2025年問題というと、社会保障制度の崩壊、年金の減額などの問題が取り上げられますが、最大の課題は、少子高齢化による労働力人口の減少です。労働力人口が減ると、人材の確保が難しくなり採用活動費用も増えるため、不安を感じている人事担当の方も少なくありません。2025年問題の概要から、業界別の課題、具体的な対策まで詳しく解説します。
<この記事で紹介する3つのポイント>
- 2025年問題が社会と企業に及ぼす影響
- 業界別の取り組むべき課題と対策
- 国と企業が講じている2025年問題対策
2025年問題とは何か?
2025年問題とは、2025年に「団塊の世代(1947~1949年生まれ)」の800万人が75歳以上、つまり後期高齢者となりさまざまな影響や問題が生じることを指します。

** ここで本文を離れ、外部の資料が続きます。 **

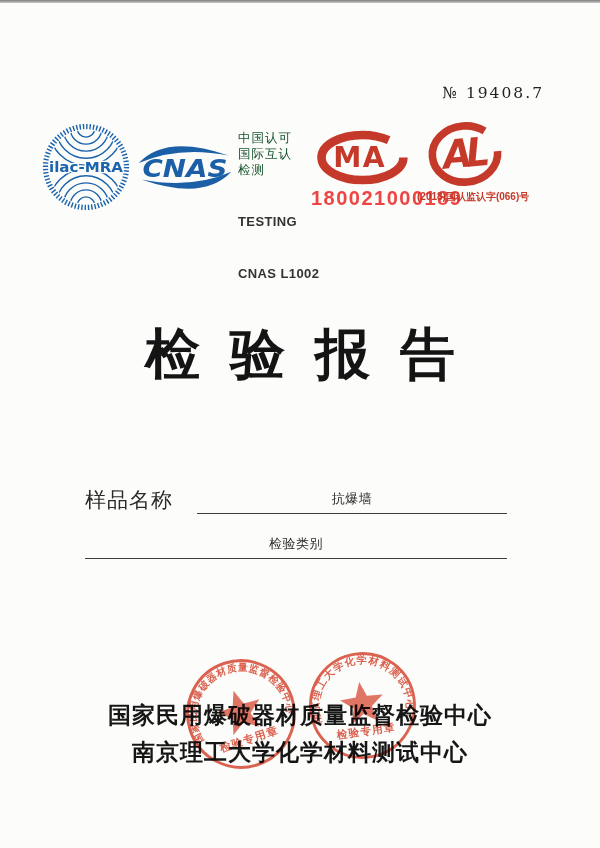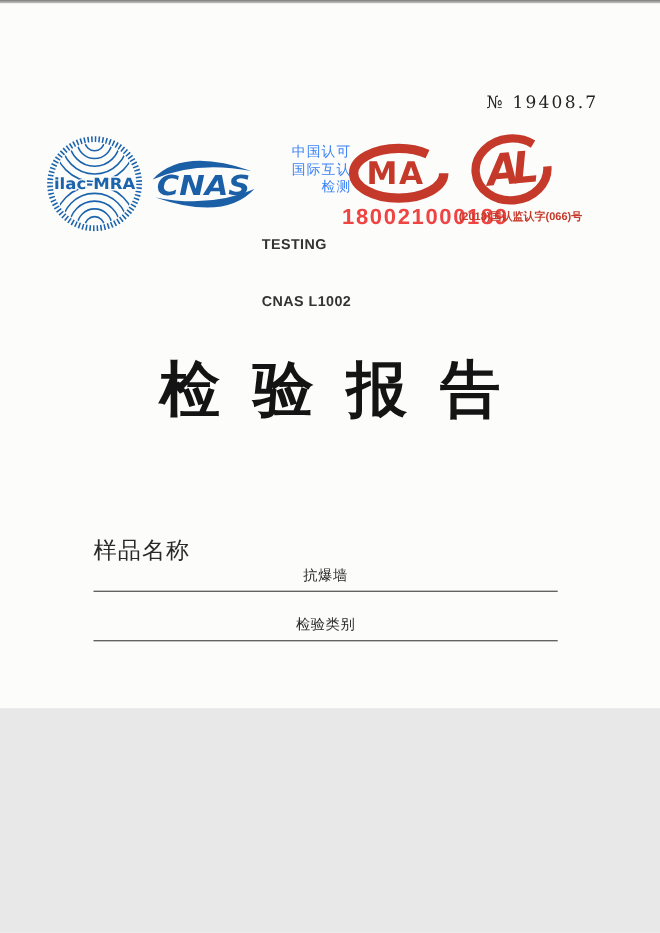--- a/index.html
+++ b/index.html
@@ -4,7 +4,7 @@
 <style>
   html,body{margin:0;padding:0;background:#e8e8e8;}
   .page{
-    position:relative;width:600px;height:644px;margin:0 auto;
+    position:relative;width:600px;height:848px;margin:0 auto;
     background:#fcfcfa;overflow:hidden;
     font-family:"Liberation Sans","DejaVu Sans",sans-serif;color:#1f1f1f;
   }

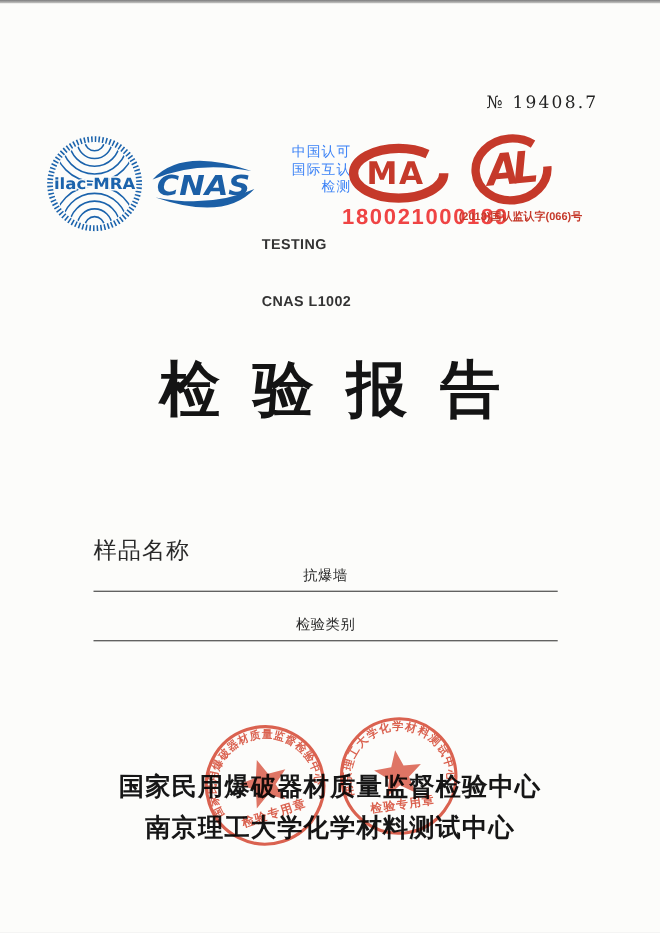--- a/index.html
+++ b/index.html
@@ -17,7 +17,7 @@
   .logo-ilac{position:absolute;left:42px;top:121px;width:88px;height:92px;}
   .logo-cnas{position:absolute;left:136px;top:136px;width:98px;height:64px;}
   .cert-text{position:absolute;left:238px;top:130px;line-height:16px;}
-  .cert-text .cn{font-size:12.5px;color:#3b82f6;letter-spacing:1px;text-align:right;}
+  .cert-text .cn{font-size:12.5px;color:#14532d;letter-spacing:1px;}
   .cert-text .en{font-size:13px;font-weight:bold;color:#333;letter-spacing:.4px;margin-top:36px;}
   .logo-cma{position:absolute;left:313px;top:129px;width:106px;height:57px;}
   .cma-number{position:absolute;left:311px;top:187px;font-size:20px;font-weight:bold;

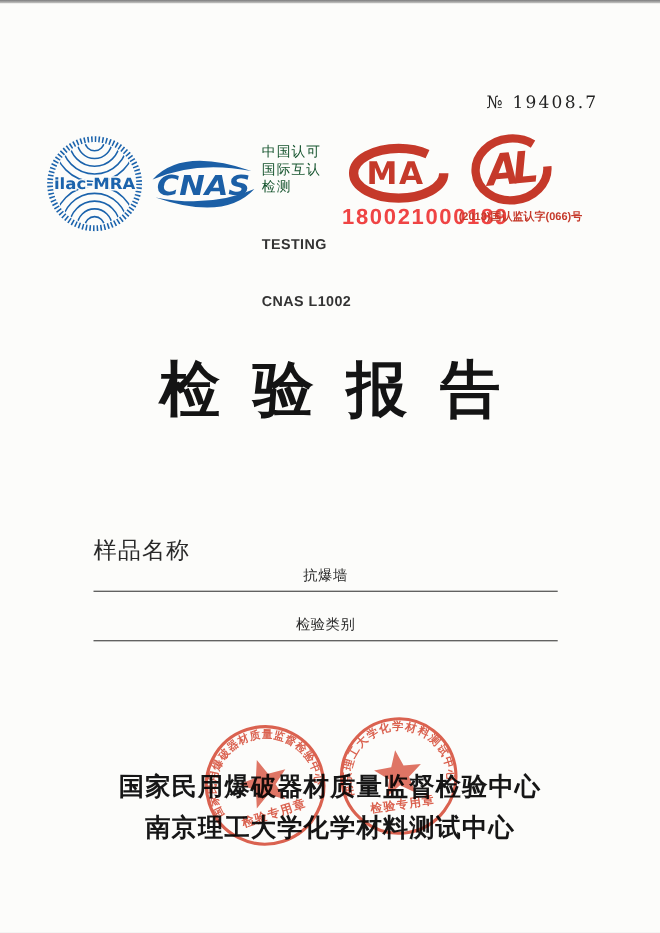--- a/index.html
+++ b/index.html
@@ -31,7 +31,7 @@
     color:#141414;}
   
   .fields{position:absolute;left:85px;top:486px;width:422px;}
-  .field-row{display:flex;margin-bottom:21px;flex-direction:column;}
+  .field-row{display:flex;align-items:flex-end;margin-bottom:21px;}
   .field-label{width:112px;font-size:21px;letter-spacing:1px;color:#2a2a2a;white-space:nowrap;}
   .field-value{flex:1;text-align:center;border-bottom:1.5px solid #3c3c3c;
     padding-bottom:5px;font-size:13px;letter-spacing:.5px;color:#2a2a2a;white-space:nowrap;}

2022年内閣府が公表した「令和4年版高齢社会白書」によれば、2025年には75歳以上の後期高齢者の人口が2,180万人、65~74歳の前期高齢者の人口が1,497万人になると予測されています。これは、国民の約3人に1人が65歳以上、約5人に1人が75歳以上になる計算です。
2025年問題と似た言葉に、「2025年の崖」と「2040年問題」があります。それらの言葉の違いを知り、さらに2025年問題の理解を深めましょう。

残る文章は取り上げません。